▶
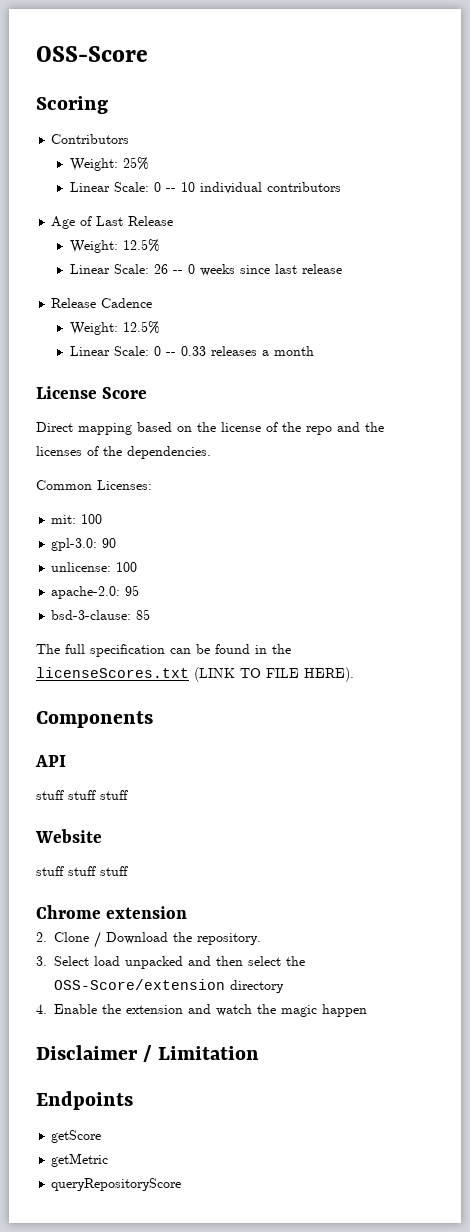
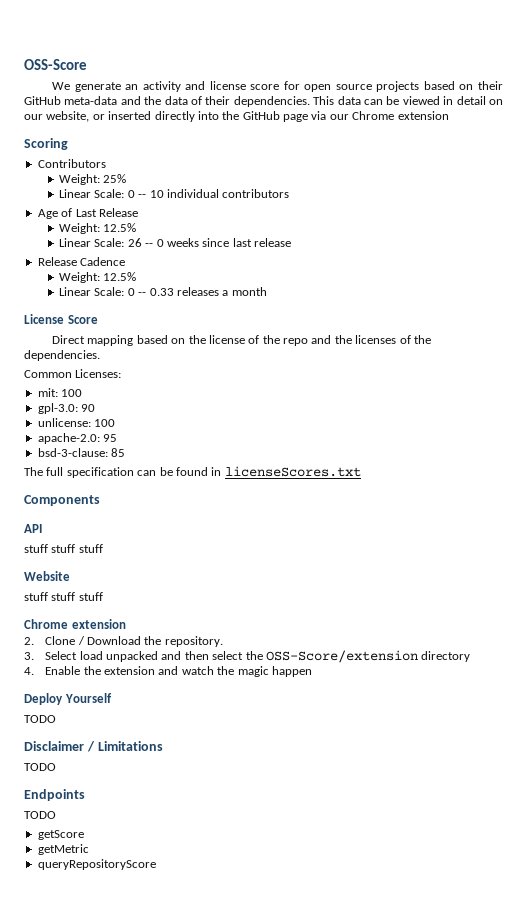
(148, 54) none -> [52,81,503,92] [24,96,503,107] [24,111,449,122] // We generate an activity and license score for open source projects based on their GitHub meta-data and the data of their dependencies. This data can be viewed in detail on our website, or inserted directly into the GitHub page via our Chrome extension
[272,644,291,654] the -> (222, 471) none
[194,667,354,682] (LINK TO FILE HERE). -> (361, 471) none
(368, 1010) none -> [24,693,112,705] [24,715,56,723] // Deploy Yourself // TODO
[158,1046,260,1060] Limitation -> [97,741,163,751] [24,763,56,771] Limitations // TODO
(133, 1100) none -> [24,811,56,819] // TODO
◀
Assignment: How many lines of the listing above contain the string "TODO"? Answer with the number alone.

Solution below: 3